College of Recovery and Community Inclusion Launches this October
The College of Recovery and Community Inclusion (CRCI) will be launched on October 14, bringing to community mental health practitioners a new web-based curriculum. Developed in collaboration between the Temple University Collaborative on Community Inclusion of Individuals with Psychiatric Disabilities, and the University of Minnesota’s Research and Training Center on Community Living, the CRCI is a convenient, affordable online method of training this essential workforce.

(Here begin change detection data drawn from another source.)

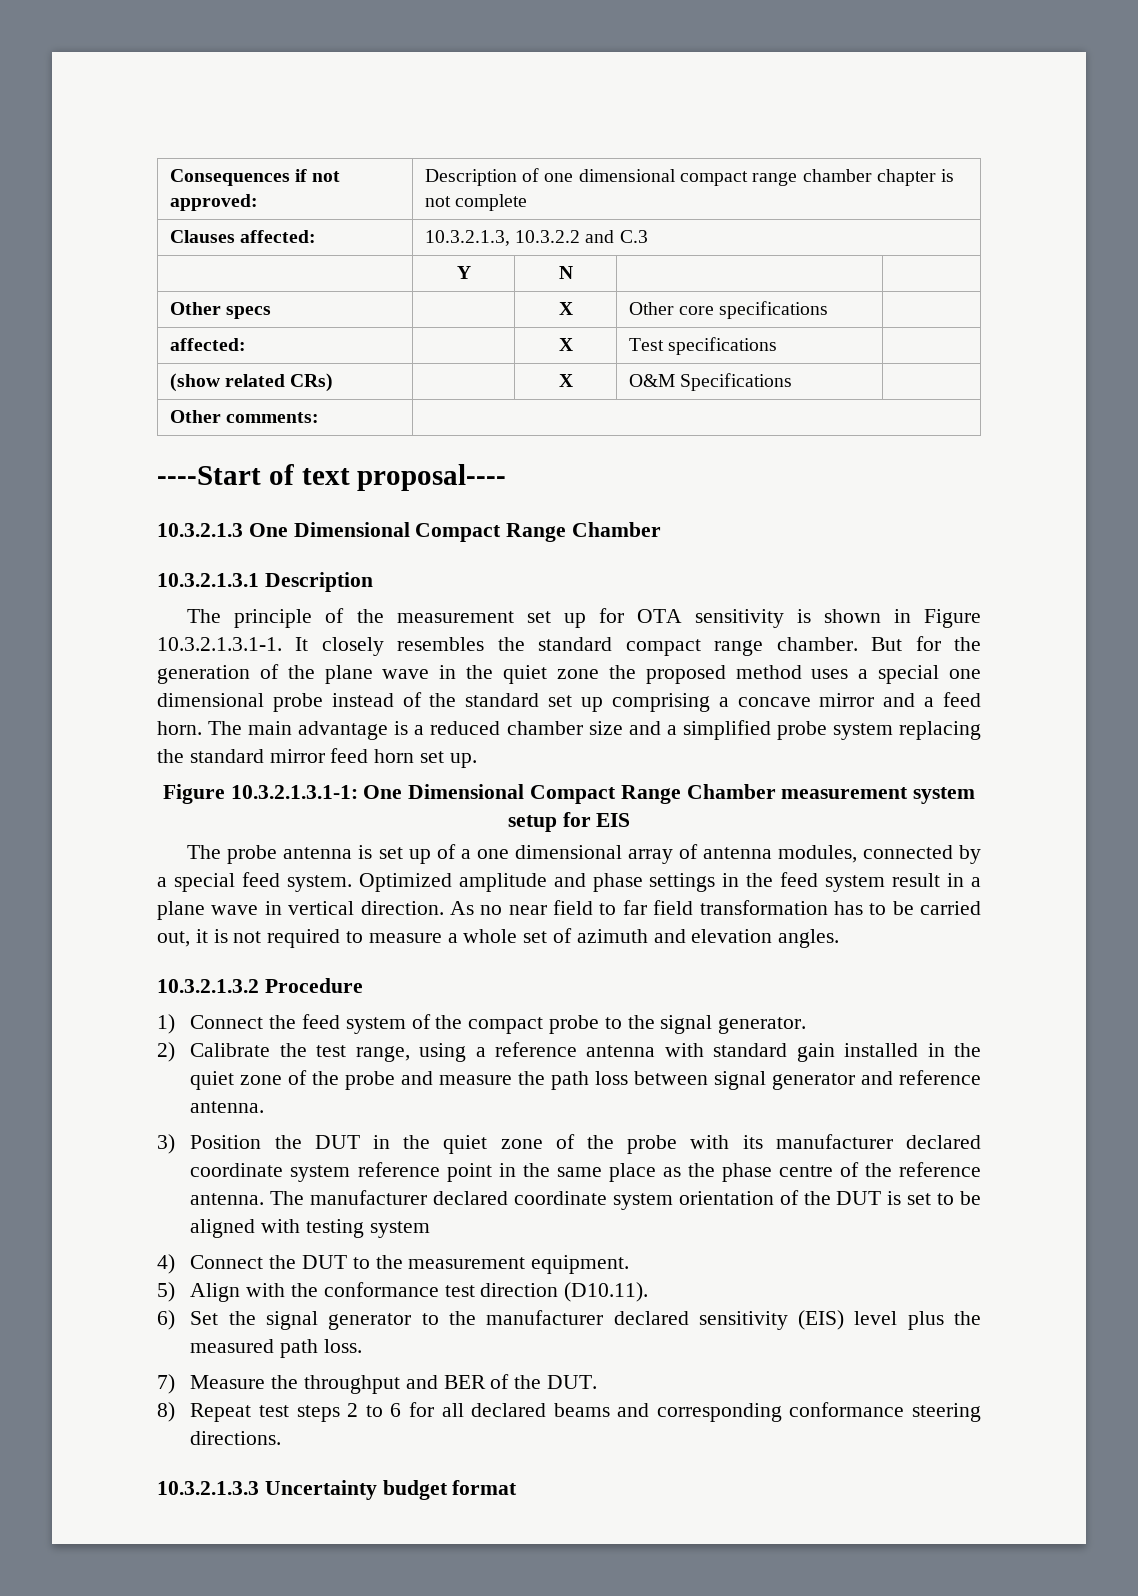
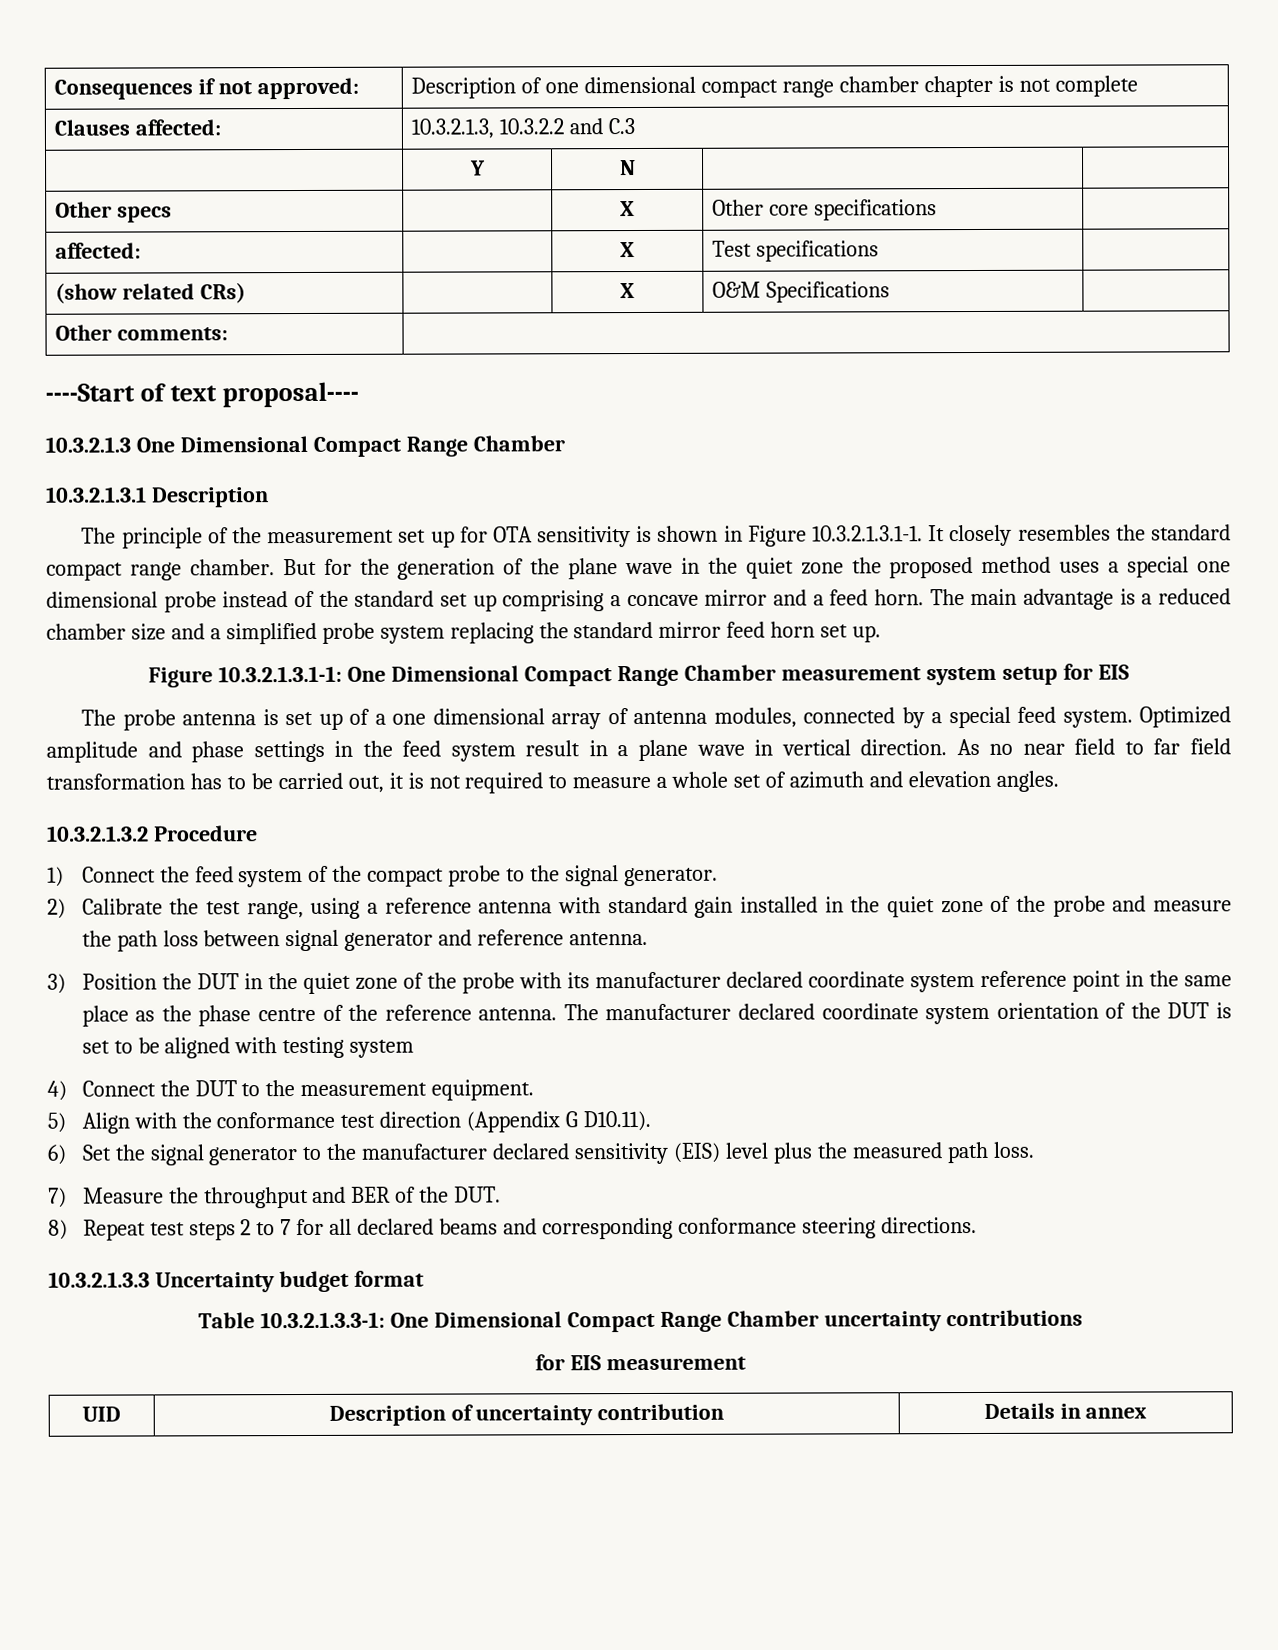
- 5) Align with the conformance test direction (D10.11).
+ 5) Align with the conformance test direction (Appendix G D10.11).
- 8) Repeat test steps 2 to 6 for all declared beams and corresponding conformance steering directions.
+ 8) Repeat test steps 2 to 7 for all declared beams and corresponding conformance steering directions.
+ Table 10.3.2.1.3.3-1: One Dimensional Compact Range Chamber uncertainty contributions
+ for EIS measurement
+ UID | Description of uncertainty contribution | Details in annex

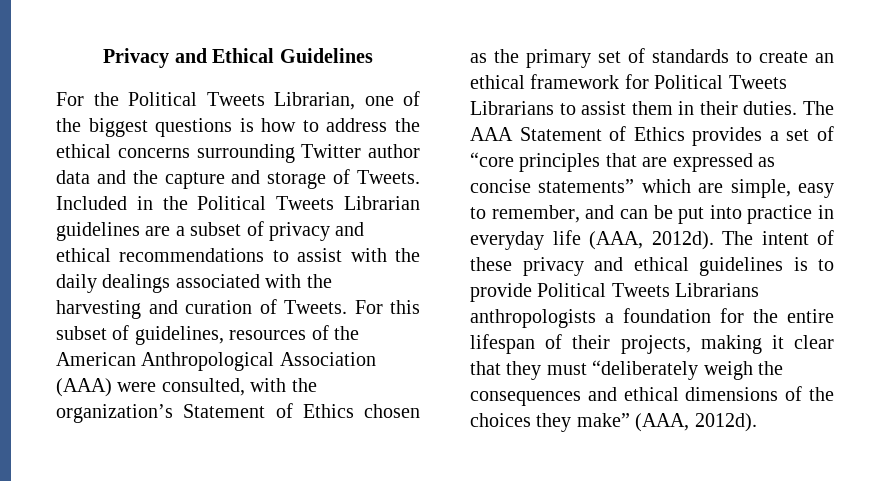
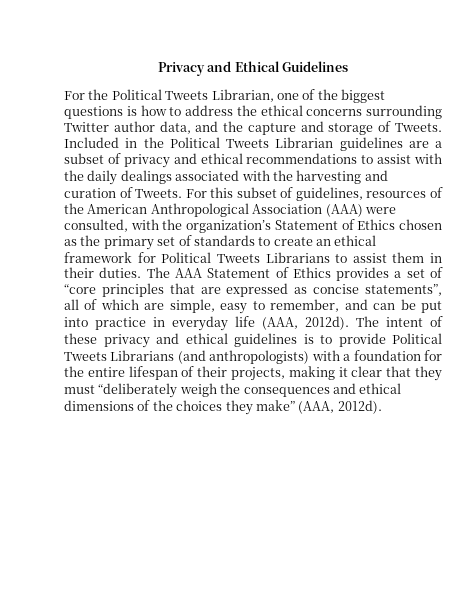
- For the Political Tweets Librarian, one of the biggest questions is how to address the ethical concerns surrounding Twitter author data and the capture and storage of Tweets.
+ For the Political Tweets Librarian, one of the biggest questions is how to address the ethical concerns surrounding Twitter author data, and the capture and storage of Tweets.
- The AAA Statement of Ethics provides a set of “core principles that are expressed as concise statements” which are simple, easy to remember, and can be put into practice in everyday life (AAA, 2012d).
+ The AAA Statement of Ethics provides a set of “core principles that are expressed as concise statements”, all of which are simple, easy to remember, and can be put into practice in everyday life (AAA, 2012d).
- The intent of these privacy and ethical guidelines is to provide Political Tweets Librarians anthropologists a foundation for the entire lifespan of their projects, making it clear that they must “deliberately weigh the consequences and ethical dimensions of the choices they make” (AAA, 2012d).
+ The intent of these privacy and ethical guidelines is to provide Political Tweets Librarians (and anthropologists) with a foundation for the entire lifespan of their projects, making it clear that they must “deliberately weigh the consequences and ethical dimensions of the choices they make” (AAA, 2012d).

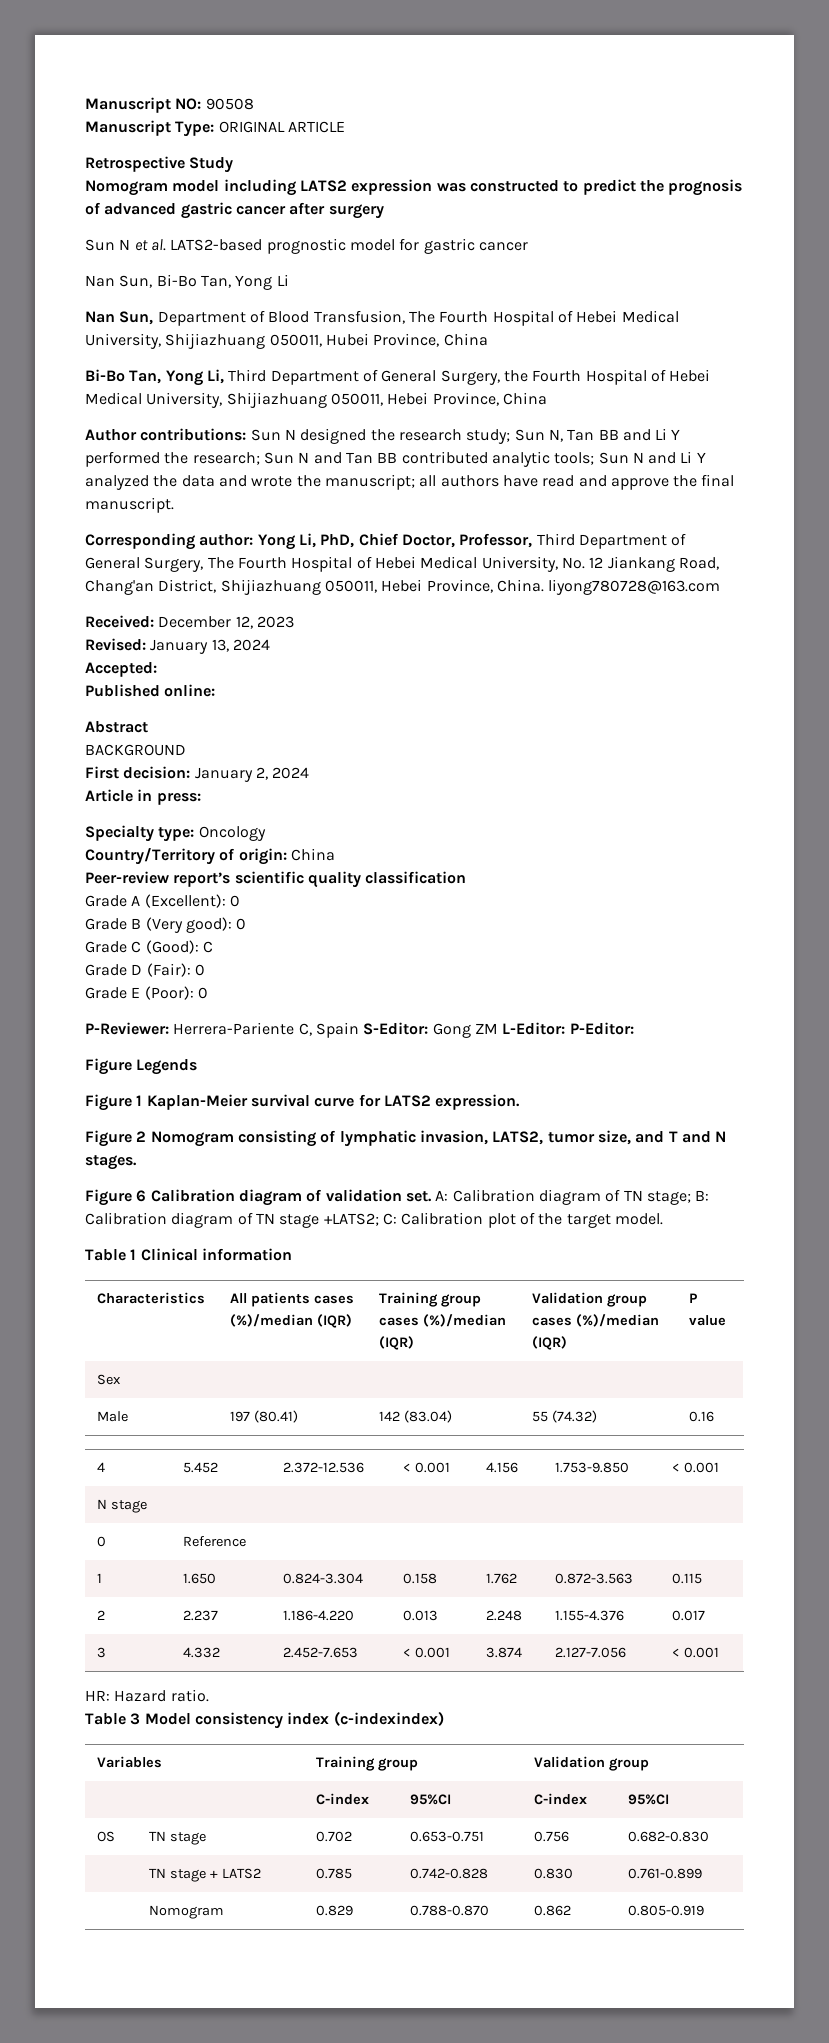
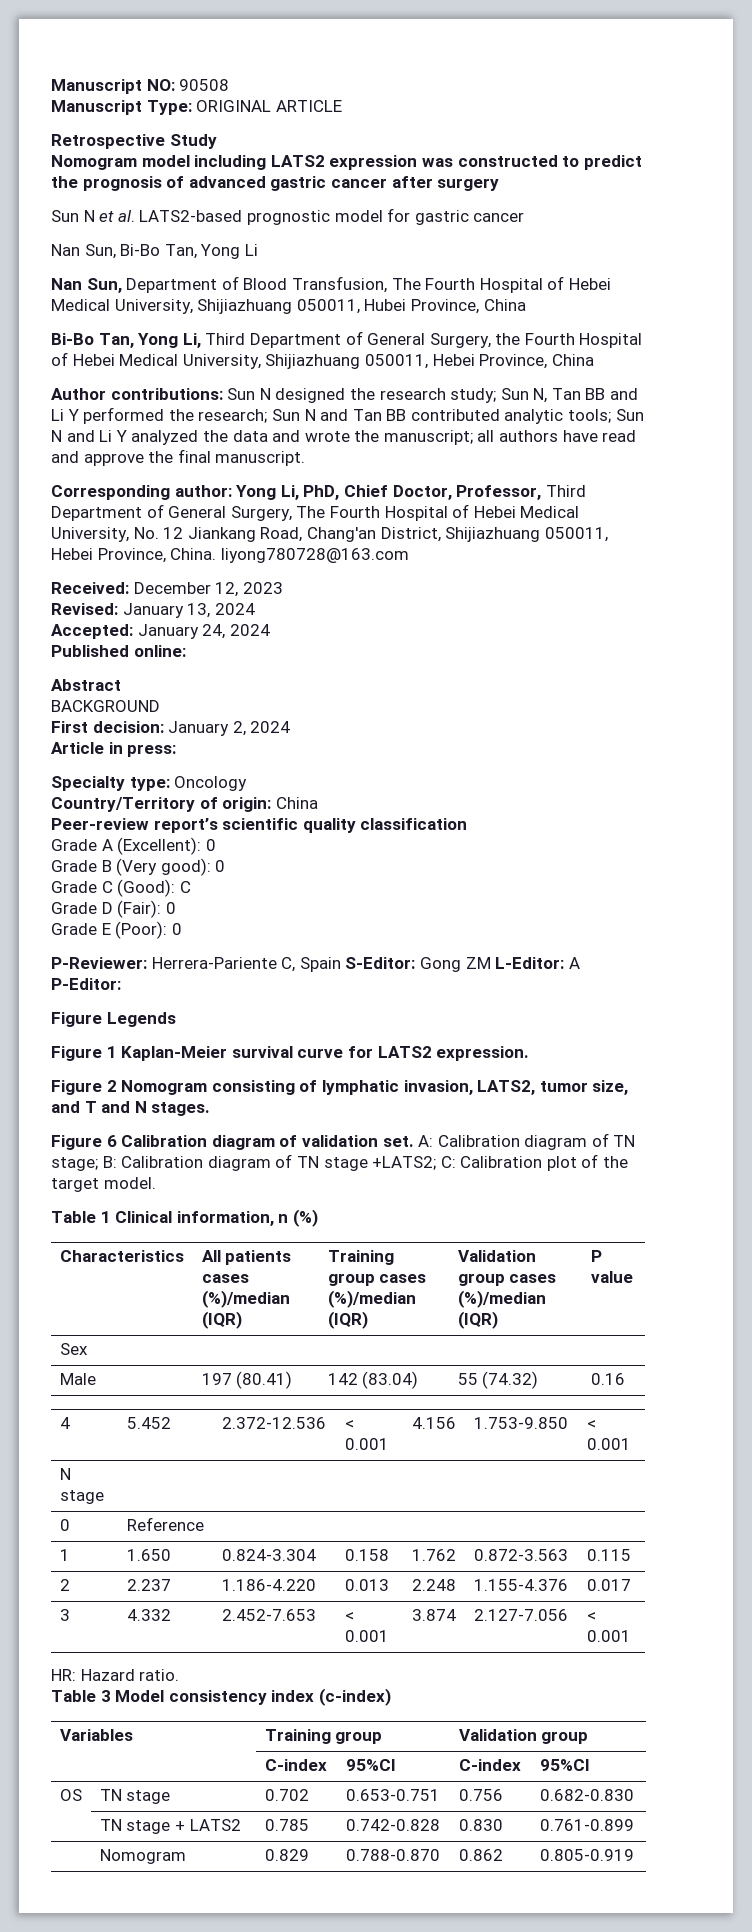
- Accepted:
+ Accepted: January 24, 2024
- P-Reviewer: Herrera-Pariente C, Spain S-Editor: Gong ZM L-Editor: P-Editor:
+ P-Reviewer: Herrera-Pariente C, Spain S-Editor: Gong ZM L-Editor: A P-Editor:
- Table 1 Clinical information
+ Table 1 Clinical information, n (%)
- Table 3 Model consistency index (c-indexindex)
+ Table 3 Model consistency index (c-index)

Recently, President Obama announced a 100 million dollar federal research grant to help address mental health issues facing the nation’s veterans. Furthermore, with the advent of the Affordable Care Act, more people will have access to mental health treatment and service. Because of this, the system will certainly grow, and more community mental health practitioners will be required to handle this influx of individuals with mental health conditions.
Well-trained staff will be crucial to the advancement toward mental health recovery. One of CRCI’s first courses is Seeing the Person First:
Understanding Mental Health Conditions, which involves a person-centered approach to working with individuals with mental health conditions. As Bill Burns-Lynch, Program Coordinator at CRCI, explains, Seeing the Person First will help the community mental health practitioner see the person behind the issue. “This course does not take a strict clinical approach. We believe that the community mental health practitioner should make their relationships with people front-and-center in the process.”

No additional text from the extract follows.